3 out of 5
Directed by: George Miller
Stories about the nature of storytelling are almost always, in some way, setting themselves up for failure. At a high level – and I suppose this would apply to any narrative – you can claim there’s either a point to the experience or not a point, and with the latter being inherently self-defeating (which, er, can be the point, I suppose), the former then has a task of making that point worth it. And because the road of distancing the narrative from itself has been taken, things can’t be resolved by simply rescuing the princess or finding the MacGuffin; now the road must lead toward grander goals: big, emotional things.
Certainly there have been successes at this, but again, I’d maintain there’s some inherent failure: emotions are an individual thing, and trying to convince viewers / readers of their relative values without a tangible The End is… difficult.
George Miller’s 3,000 Years of Longing tries to skip a beat by directly examining the value of storytelling, and essentially positing that all life is exactly that – storytelling – and thus what makes us real. The journey to that conclusion is absolutely thrilling, without ever relying on the bombastics of the director’s action fare like Mad Max; it is simply enthralling visually and narratively. …Up to a point, and perhaps a purposeful one: when the final thirty minutes or so try to combine the fantasy of a Djinn (Idriss Elba) and a “narratologist,” Alithea (Tilda Swinton), meeting and exchanging tales in a hotel room in Istanbul with the reality of returning to a more bustling and less hotel-bathrobe laden London, and trying to continue their stories. The movie slows, and stretches to find a way to maintain its point without becoming maudlin. And is not entirely successful. It needs a The End that it’s already talked itself out of.

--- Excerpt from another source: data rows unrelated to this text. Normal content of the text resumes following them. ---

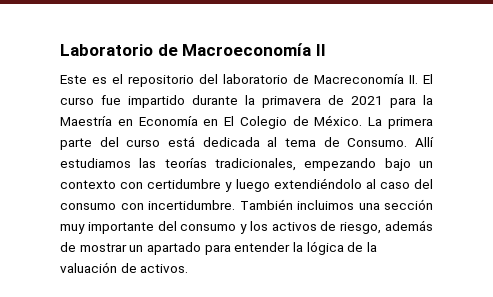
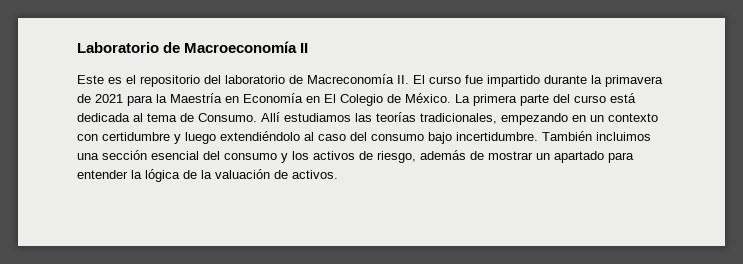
- Allí estudiamos las teorías tradicionales, empezando bajo un contexto con certidumbre y luego extendiéndolo al caso del consumo con incertidumbre.
+ Allí estudiamos las teorías tradicionales, empezando en un contexto con certidumbre y luego extendiéndolo al caso del consumo bajo incertidumbre.
- También incluimos una sección muy importante del consumo y los activos de riesgo, además de mostrar un apartado para entender la lógica de la valuación de activos.
+ También incluimos una sección esencial del consumo y los activos de riesgo, además de mostrar un apartado para entender la lógica de la valuación de activos.

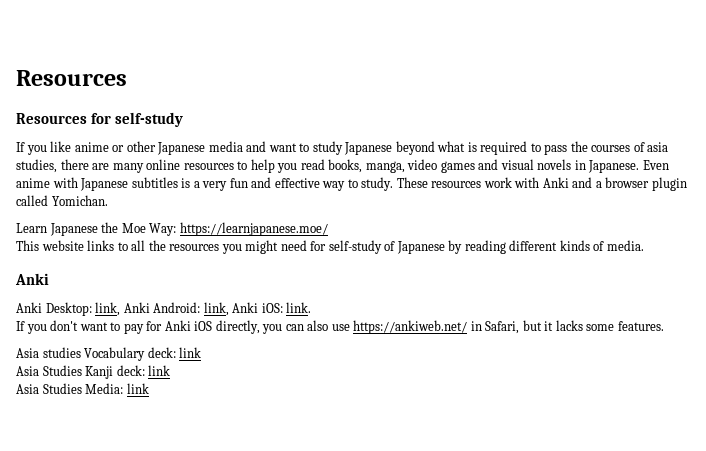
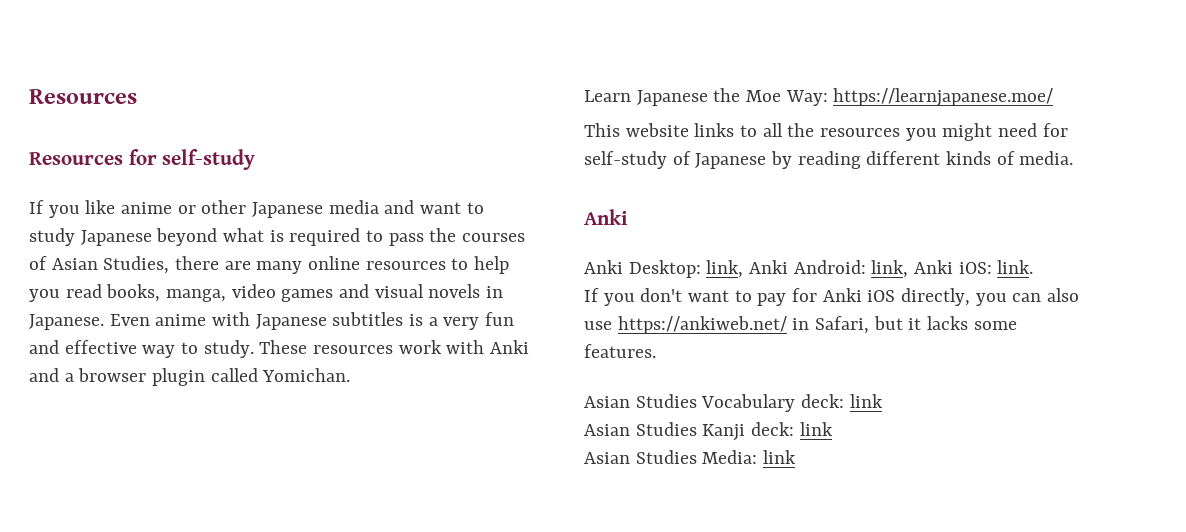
- If you like anime or other Japanese media and want to study Japanese beyond what is required to pass the courses of asia studies, there are many online resources to help you read books, manga, video games and visual novels in Japanese.
+ If you like anime or other Japanese media and want to study Japanese beyond what is required to pass the courses of Asian Studies, there are many online resources to help you read books, manga, video games and visual novels in Japanese.
- Asia studies Vocabulary deck: link
+ Asian Studies Vocabulary deck: link
- Asia Studies Kanji deck: link
+ Asian Studies Kanji deck: link
- Asia Studies Media: link
+ Asian Studies Media: link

There are hints at this throughout. Alithea’s insistence that she loves her solitary lifestyle is cinema bait for being moraled into believing in the power of togetherness and love, and Miller (co-scripting with daughter Augusta Gore) I’d say tries to lampshade this, but the tone of the film also demands that it never become a farce or parody of itself; trying to remain legitimate with its tone proves to be its unsettling balance – occasionally brilliant, in downplaying the more romanticized aspects of having a handsome genie pop up in the lonely lady’s life, but then stumbling when needing to leverage that into more directly impactful moments.
Setting this aside, Three Thousand Years helps to underline something that should never have been in doubt: Miller is a fantastic filmmaker, able to stretch around mood and broad, big ideas, even if the exact content may not be as expansive as all that. Employing high and low angles and long takes, Alithea tells you up front she’s presenting her story as a fairy tale, and that’s what we experience, but without the overdone trappings of, like, Tim Burton (or even Terry Gilliam, whose Baron von Munchausen often came to mind) – just like with Fury Road, Miller is able to show us the most insane visuals, and does them cinematic justice, but doesn’t dawdle: these are details in the whole; steps in the tale. A fairy tale has the fantastical as the norm, and this is the world of the movie, using the bridge of cutting back to the Djinn and Alithea in their hotel room to juggle the retold classic tales of Sheba and Scheherazade with the relative sterility of the modern day, as the genie tries to explain his history of being stuck in a bottle to Alithea, hoping to convince her to make her wishes and set him free, when she is suspicious of him – as in all stories containing wishes – of being a trickster.
DP John Seale and editor Margaret Sixel are also key components here, color and lighting and framing and pacing tools in the movie’s toolbox to keep us glued to the screen, despite maybe questioning its narrative details. I’d also say Tom Holkenberg is the secret VP: this is Junkie XL, who rocked out on Mad Max, but does the most delightfully understated ambience throughout the movie.
So there’s something ultimately meta about a story about storytelling being, in part, not the most consistently or convincingly told story, but told very, very well. You are watching and listening, enraptured, while also kinda knowing it’s bullshit. That doesn’t defeat the inevitable dissatisfactions of such tales, but it’s a good way to smooth them out.